(Saved entries)
- Opening Delimiter -
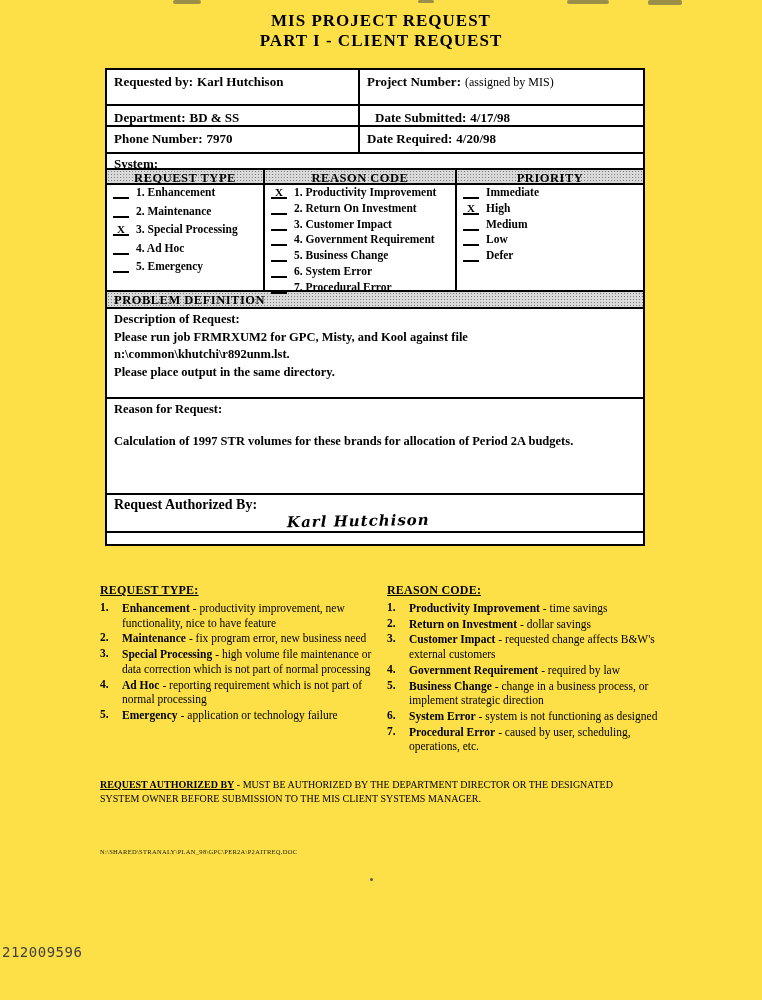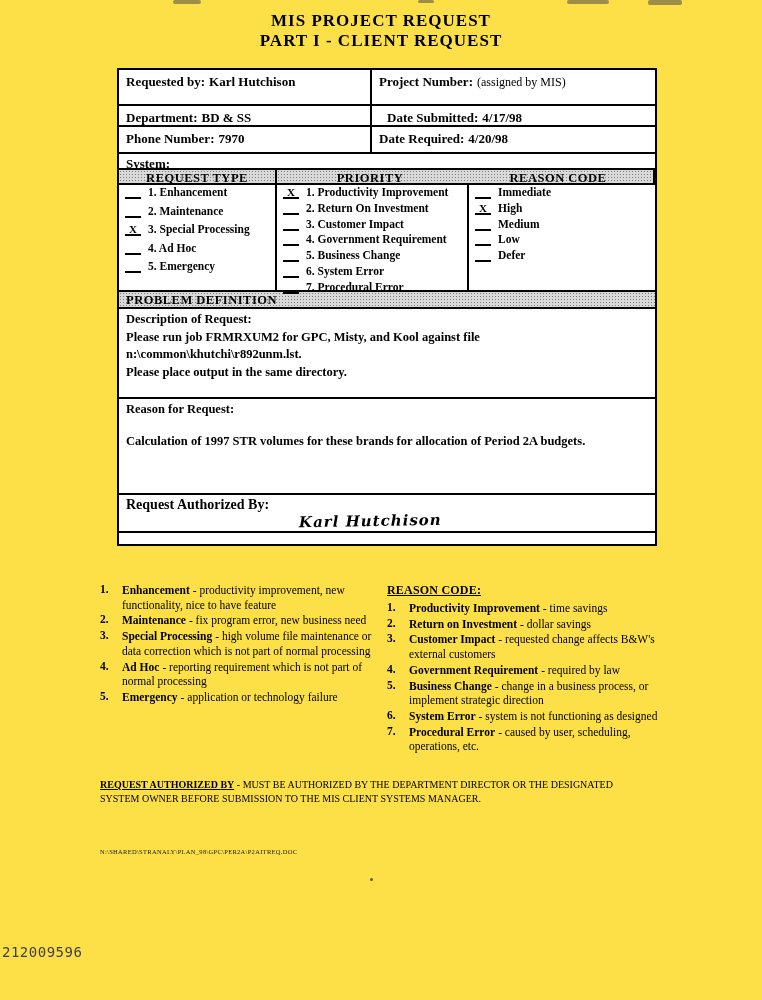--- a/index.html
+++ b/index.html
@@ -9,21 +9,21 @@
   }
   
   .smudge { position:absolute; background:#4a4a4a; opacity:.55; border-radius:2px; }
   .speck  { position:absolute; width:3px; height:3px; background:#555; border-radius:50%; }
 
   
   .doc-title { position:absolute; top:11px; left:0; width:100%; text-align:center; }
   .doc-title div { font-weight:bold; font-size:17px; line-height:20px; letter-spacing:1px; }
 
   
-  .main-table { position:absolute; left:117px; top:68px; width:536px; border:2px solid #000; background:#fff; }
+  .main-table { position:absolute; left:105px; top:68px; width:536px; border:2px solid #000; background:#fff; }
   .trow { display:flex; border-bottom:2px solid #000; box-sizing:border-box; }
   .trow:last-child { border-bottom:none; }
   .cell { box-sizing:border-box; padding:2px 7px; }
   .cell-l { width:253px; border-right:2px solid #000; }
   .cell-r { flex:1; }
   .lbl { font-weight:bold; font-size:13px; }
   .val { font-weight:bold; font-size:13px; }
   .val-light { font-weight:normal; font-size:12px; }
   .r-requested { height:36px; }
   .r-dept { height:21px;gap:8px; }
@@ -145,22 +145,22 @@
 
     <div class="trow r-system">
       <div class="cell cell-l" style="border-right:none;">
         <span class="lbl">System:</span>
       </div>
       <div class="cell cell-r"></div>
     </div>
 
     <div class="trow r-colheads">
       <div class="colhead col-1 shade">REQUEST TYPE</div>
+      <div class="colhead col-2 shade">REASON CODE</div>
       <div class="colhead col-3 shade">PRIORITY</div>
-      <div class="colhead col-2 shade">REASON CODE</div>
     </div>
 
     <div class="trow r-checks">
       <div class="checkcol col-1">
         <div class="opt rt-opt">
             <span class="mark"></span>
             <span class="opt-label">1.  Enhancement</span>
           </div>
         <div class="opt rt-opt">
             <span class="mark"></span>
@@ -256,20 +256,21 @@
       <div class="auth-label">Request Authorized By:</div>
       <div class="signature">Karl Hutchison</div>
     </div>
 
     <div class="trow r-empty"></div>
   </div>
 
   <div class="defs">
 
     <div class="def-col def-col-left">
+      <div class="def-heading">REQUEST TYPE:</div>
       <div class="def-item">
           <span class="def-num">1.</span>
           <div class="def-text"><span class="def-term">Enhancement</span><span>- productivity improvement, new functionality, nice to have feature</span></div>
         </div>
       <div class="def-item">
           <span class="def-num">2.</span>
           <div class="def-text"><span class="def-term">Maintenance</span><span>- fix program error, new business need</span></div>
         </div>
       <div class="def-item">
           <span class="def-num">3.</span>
- Closing Delimiter -
- Opening Delimiter -
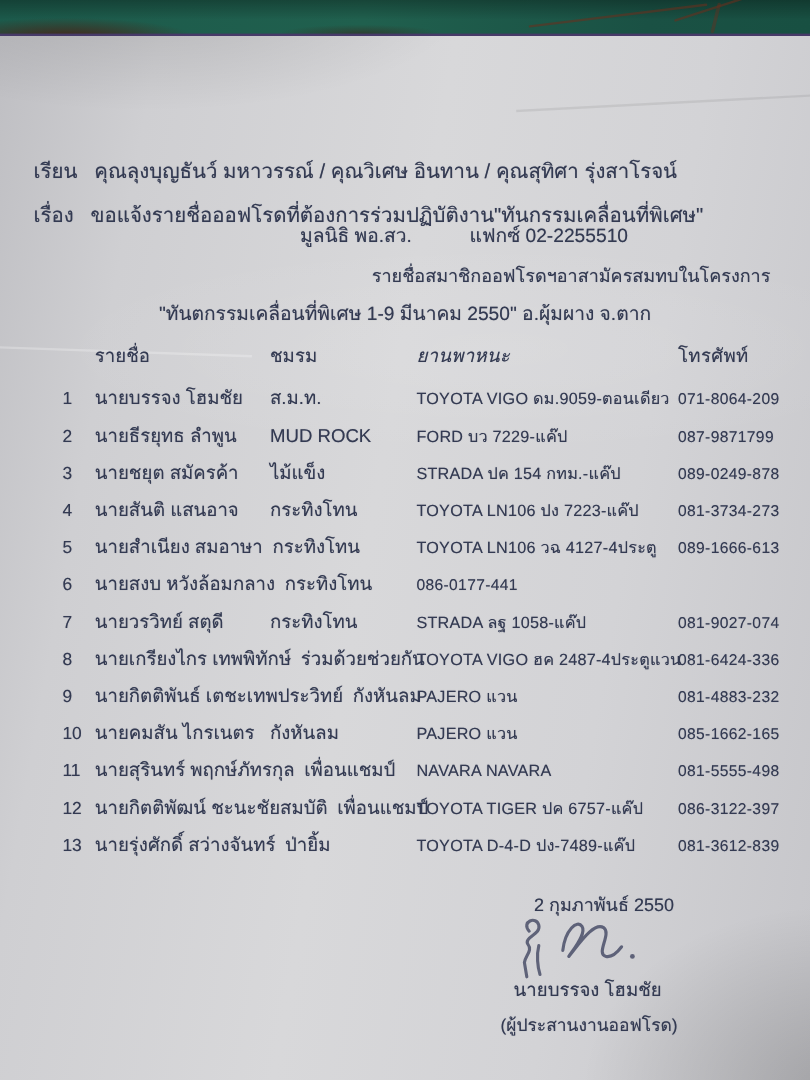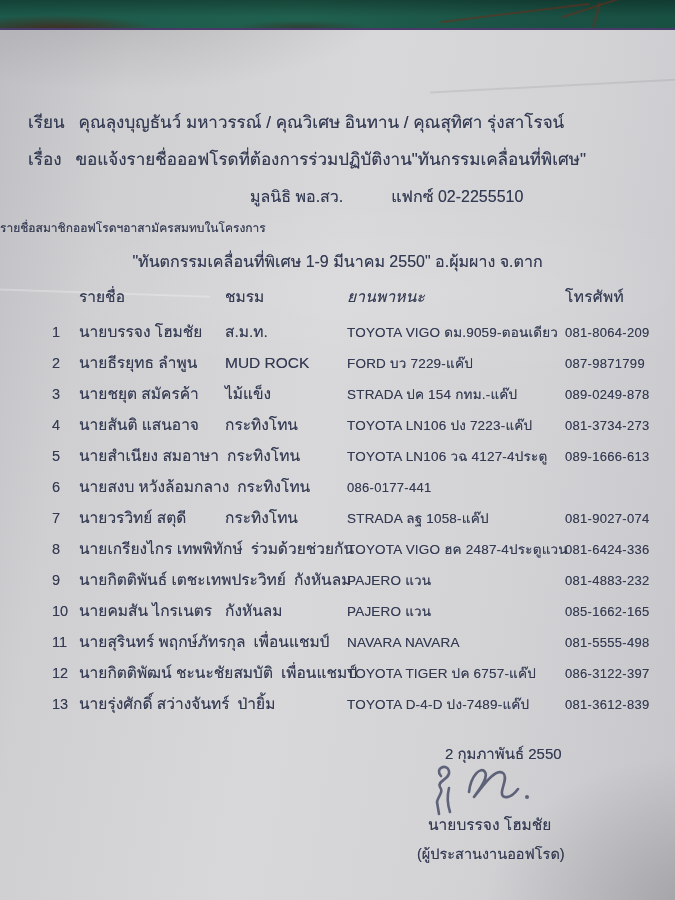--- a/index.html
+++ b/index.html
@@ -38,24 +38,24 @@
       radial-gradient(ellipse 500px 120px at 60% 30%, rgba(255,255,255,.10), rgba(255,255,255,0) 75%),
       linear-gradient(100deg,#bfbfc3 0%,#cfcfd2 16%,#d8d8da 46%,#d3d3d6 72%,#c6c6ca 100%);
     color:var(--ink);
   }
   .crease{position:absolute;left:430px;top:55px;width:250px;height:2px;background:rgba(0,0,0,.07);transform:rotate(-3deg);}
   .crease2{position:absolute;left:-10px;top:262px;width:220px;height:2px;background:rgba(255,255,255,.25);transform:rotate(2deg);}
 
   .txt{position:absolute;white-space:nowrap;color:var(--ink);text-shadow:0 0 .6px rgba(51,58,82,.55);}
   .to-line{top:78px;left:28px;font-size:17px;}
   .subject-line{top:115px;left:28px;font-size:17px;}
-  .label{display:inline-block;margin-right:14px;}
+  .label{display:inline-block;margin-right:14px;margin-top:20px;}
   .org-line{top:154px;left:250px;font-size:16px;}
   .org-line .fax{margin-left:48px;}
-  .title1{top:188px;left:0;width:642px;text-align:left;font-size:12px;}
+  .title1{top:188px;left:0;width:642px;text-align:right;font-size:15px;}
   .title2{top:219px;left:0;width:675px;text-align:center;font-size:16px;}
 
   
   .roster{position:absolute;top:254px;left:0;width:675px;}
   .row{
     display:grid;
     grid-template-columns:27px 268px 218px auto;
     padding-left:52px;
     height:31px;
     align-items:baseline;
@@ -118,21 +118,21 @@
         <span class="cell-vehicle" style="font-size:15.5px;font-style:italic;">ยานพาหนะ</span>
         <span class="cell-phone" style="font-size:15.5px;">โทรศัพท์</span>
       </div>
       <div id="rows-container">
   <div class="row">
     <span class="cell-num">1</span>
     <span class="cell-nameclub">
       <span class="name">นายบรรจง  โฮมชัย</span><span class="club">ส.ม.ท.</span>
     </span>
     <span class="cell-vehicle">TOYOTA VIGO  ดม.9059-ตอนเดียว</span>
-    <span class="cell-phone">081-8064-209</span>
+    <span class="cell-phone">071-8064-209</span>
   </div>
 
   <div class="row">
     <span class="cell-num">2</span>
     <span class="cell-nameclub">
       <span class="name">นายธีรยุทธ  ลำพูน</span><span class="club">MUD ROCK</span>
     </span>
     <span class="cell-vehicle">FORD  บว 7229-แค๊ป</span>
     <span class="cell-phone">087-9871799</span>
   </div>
- Closing Delimiter -
- Opening Delimiter -
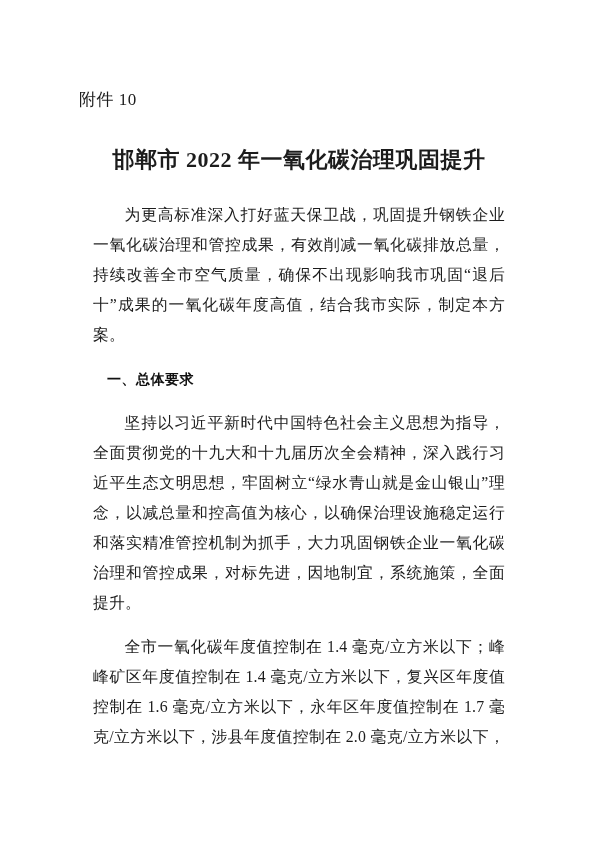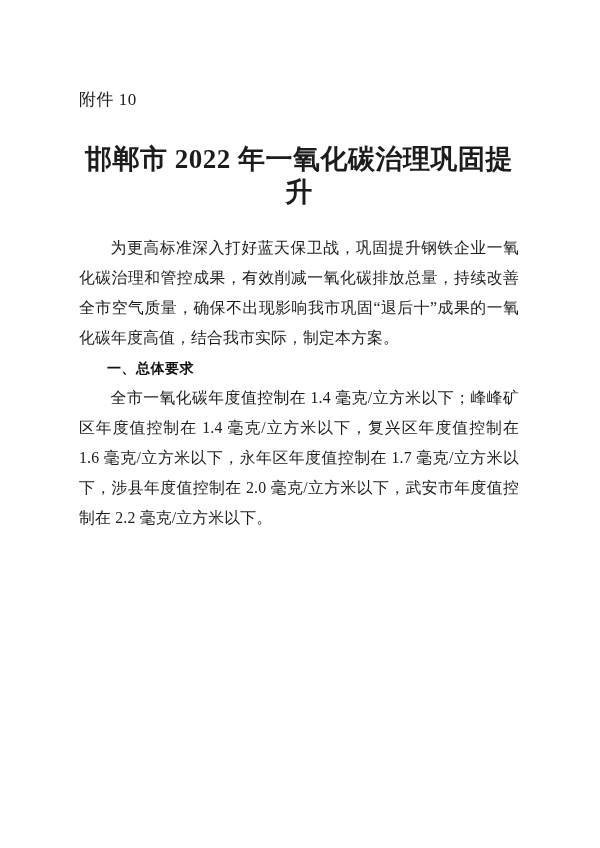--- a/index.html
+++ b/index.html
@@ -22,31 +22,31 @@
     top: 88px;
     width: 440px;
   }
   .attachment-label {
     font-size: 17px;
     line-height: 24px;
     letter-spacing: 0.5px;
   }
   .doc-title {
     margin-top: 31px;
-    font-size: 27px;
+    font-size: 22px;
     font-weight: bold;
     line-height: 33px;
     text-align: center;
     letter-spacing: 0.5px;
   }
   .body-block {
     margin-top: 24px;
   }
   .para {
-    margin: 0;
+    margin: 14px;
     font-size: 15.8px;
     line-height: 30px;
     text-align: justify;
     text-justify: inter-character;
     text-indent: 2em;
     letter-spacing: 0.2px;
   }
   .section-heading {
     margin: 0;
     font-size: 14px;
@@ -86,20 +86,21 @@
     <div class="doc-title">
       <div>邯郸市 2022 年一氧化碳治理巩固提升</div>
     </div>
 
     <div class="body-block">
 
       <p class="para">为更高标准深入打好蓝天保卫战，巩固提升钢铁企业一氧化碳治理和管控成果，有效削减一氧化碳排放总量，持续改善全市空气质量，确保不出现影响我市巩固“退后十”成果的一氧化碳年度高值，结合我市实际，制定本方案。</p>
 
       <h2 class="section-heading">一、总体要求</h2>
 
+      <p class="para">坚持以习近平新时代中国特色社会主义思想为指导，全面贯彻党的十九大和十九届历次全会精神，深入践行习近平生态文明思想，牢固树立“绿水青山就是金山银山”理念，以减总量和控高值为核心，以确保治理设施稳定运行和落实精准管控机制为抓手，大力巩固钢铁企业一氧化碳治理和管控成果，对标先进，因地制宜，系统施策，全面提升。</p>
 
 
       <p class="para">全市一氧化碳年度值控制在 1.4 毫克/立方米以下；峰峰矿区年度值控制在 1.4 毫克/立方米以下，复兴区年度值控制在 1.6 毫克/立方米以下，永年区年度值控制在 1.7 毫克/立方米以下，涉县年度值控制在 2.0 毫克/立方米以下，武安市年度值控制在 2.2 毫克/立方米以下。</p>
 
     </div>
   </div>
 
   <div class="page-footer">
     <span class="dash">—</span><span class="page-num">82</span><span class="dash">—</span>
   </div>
- Closing Delimiter -
● **Task to carry out**
Search the data above for the string "vehicle". Report every line where it is found.

● **Result of this exercise**
         <span class="cell-vehicle" style="font-size:15.5px;font-style:italic;">ยานพาหนะ</span>
     <span class="cell-vehicle">TOYOTA VIGO  ดม.9059-ตอนเดียว</span>
     <span class="cell-vehicle">FORD  บว 7229-แค๊ป</span>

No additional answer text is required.